Tuttavia, un mondo in cui ogni Nazione diviene una fortezza sarà più povero, fragile e meno sostenibile. E oggi accade anche di peggio, visto che se le grandi potenze abbandonano persino la parvenza del rispetto delle regole, per perseguire alla luce del sole i propri interessi e i disegni di potenza, non c’è più nulla da guadagnare dal transazionalismo. Ma le potenze egemoni non possono continuare all’infinito a monetizzare le loro relazioni. Il rimedio per i Paesi più piccoli sta allora nell’investire nella propria resilienza, anziché nell’erigere barriere verso il resto del mondo, dato che gli standard condivisi riducono la frammentazione e le complementarietà si sommano positivamente. C’è bisogno, quindi di un nuovo approccio, di un “realismo basato sui valori”, abbandonando l’illusione che sia la geografia e l’appartenenza a una grande Alleanza a generare prosperità e sicurezza. Quindi, le questioni di principio (quali: sovranità, integrità territoriale, rispetto dei diritti umani, ricorso all’uso della forza esclusivamente in base a quanto previsto dalla Carta dell’Onu), si debbono conciliare con il pragmatismo, per cui i progressi sono spesso di tipo incrementale (passo dopo passo); gli interessi possono divergere e non tutti i partner condividono necessariamente l’insieme dei nostri valori. Bisogna prendere il mondo per ciò che è, anche se non assomiglia affatto a quello che vorremmo. Più che ispirarci alla forza dei nostri valori sarà meglio affermare il valore della nostra forza, per esempio diminuendo le tasse sui redditi, sui guadagni di capitale e sugli investimenti daffari, o rimuovendo, per quanto riguarda il Canada, le barriere federali a livello interprovinciale. Riflessione immediatamente applicabile nel caso della Ue, questa di Carney, in base alla dottrina Draghi, per cui non devono esistere paradisi fiscali (vedi Lussemburgo e Irlanda, in particolare) all’interno del nostro spazio comunitario.
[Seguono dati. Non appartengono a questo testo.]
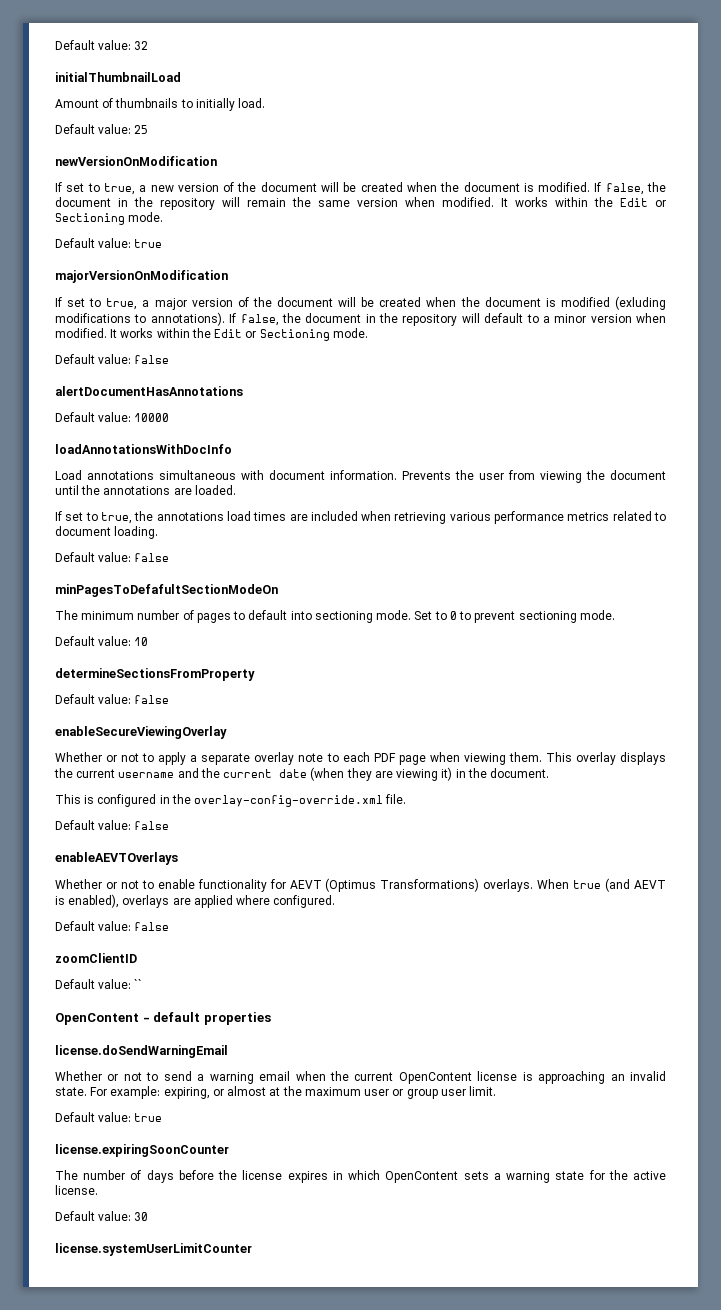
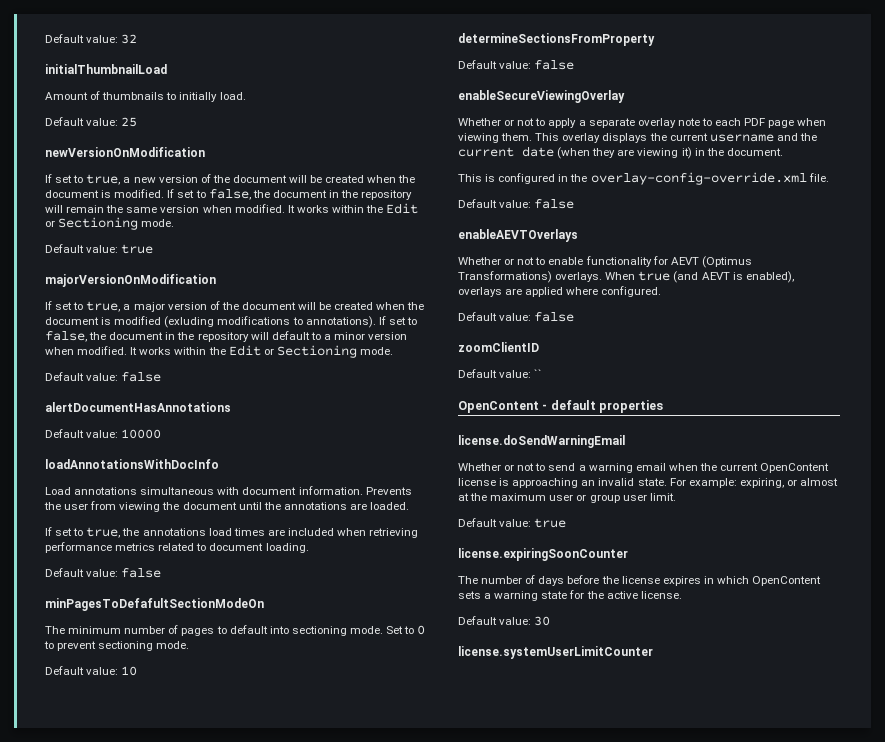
- If false, the document in the repository will remain the same version when modified.
+ If set to false, the document in the repository will remain the same version when modified.
- If false, the document in the repository will default to a minor version when modified.
+ If set to false, the document in the repository will default to a minor version when modified.
- If set to true, the annotations load times are included when retrieving various performance metrics related to document loading.
+ If set to true, the annotations load times are included when retrieving performance metrics related to document loading.

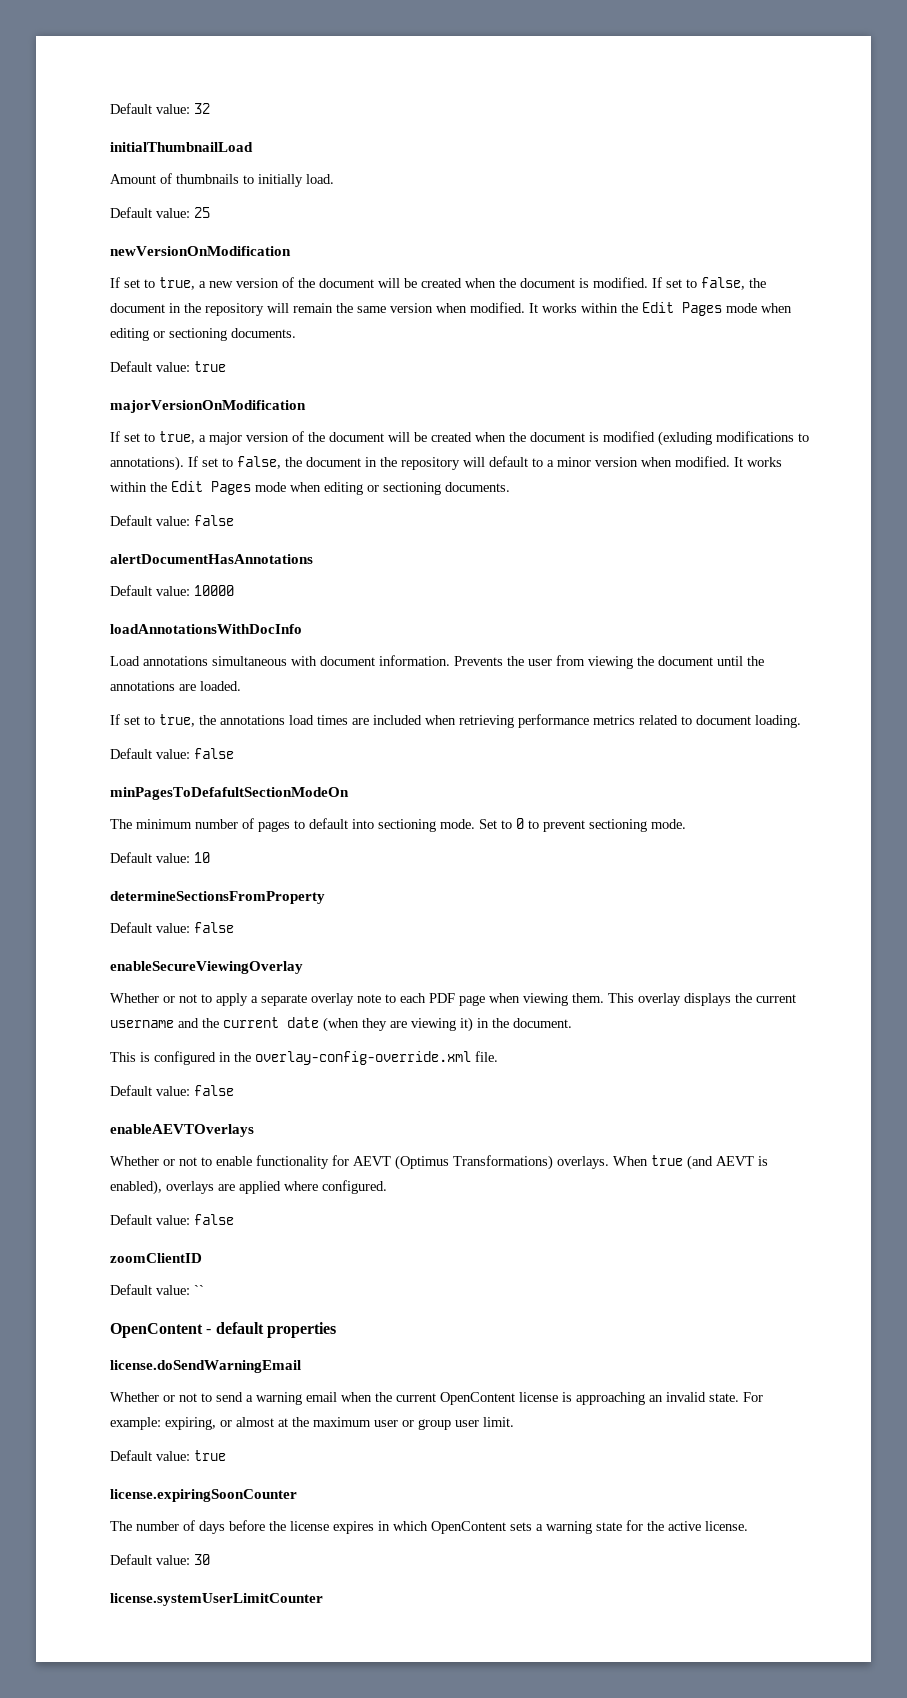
- If set to false, the document in the repository will remain the same version when modified. It works within the Edit or Sectioning mode.
+ If set to false, the document in the repository will remain the same version when modified. It works within the Edit Pages mode when editing or sectioning documents.
- If set to false, the document in the repository will default to a minor version when modified. It works within the Edit or Sectioning mode.
+ If set to false, the document in the repository will default to a minor version when modified. It works within the Edit Pages mode when editing or sectioning documents.

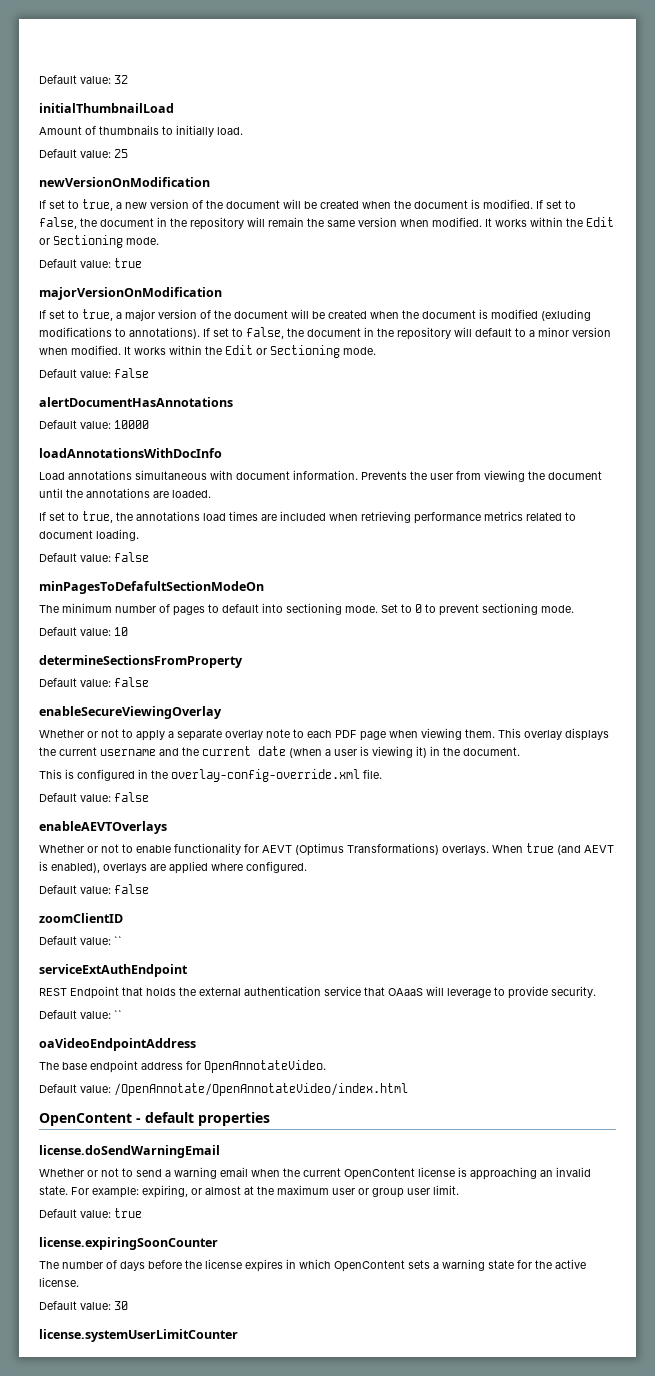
- If set to false, the document in the repository will remain the same version when modified. It works within the Edit Pages mode when editing or sectioning documents.
+ If set to false, the document in the repository will remain the same version when modified. It works within the Edit or Sectioning mode.
- If set to false, the document in the repository will default to a minor version when modified. It works within the Edit Pages mode when editing or sectioning documents.
+ If set to false, the document in the repository will default to a minor version when modified. It works within the Edit or Sectioning mode.
- This overlay displays the current username and the current date (when they are viewing it) in the document.
+ This overlay displays the current username and the current date (when a user is viewing it) in the document.
+ serviceExtAuthEndpoint
+ REST Endpoint that holds the external authentication service that OAaaS will leverage to provide security.
+ Default value: ``
+ oaVideoEndpointAddress
+ The base endpoint address for OpenAnnotateVideo.
+ Default value: /OpenAnnotate/OpenAnnotateVideo/index.html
E bisognerebbe immediatamente imitare il Canada, che ha deciso di raddoppiare la sua spesa pubblica per la difesa e di investire un triliardo di dollari in energia, Intelligenza artificiale, minerali critici e nuovi corridoi commerciali, in alternativa all’interscambio con gli Usa, mentre noi non abbiamo trovato di meglio che farci ulteriormente del male, rinviando alla Corte di giustizia l’accordo sul Mercosur. Al contrario, il Canada ha invece deciso di rafforzare la partnership strategica sia con noi, associandosi al Safe, il nostro sistema per la partecipazione agli appalti pubblici in ambito Ue, sia con Cina e Qatar, mentre ha in itinere accordi di libero scambio con India, Asean, Tailandia, Filippine e Mercosur. Insomma, la filosofia di Carney è quella di una Nazione media che collabora a risolvere problemi globali in base a strategie a geometria variabile, che prevedono diverse forme e soluzioni di cooperazione in funzione dei fini da raggiungere, il tutto fondato su valori e interessi comuni. E questo, per il Canada, implica fedeltà ai doveri di solidarietà atlantica previsti nell’articolo 5 del Trattato Nato, così come la partecipazione alla Coalition-of-the-willing per l’Ucraina e la difesa della Groenlandia. Uno degli obiettivi più ambiziosi, in tema di commerci, è la costruzione di un ponte tra la Trans pacific partnership e la Ue, cosa che comporterebbe la creazione di uno spazio di ben 1,5 miliardi di consumatori. Insomma, l’invito di Carney, oltre a molte altre cose interessanti che ha detto durante il suo intervento a Davos è di adoperarsi a costruire ciò in cui si crede, piuttosto che nutrire sterili nostalgie per un passato che non esiste più.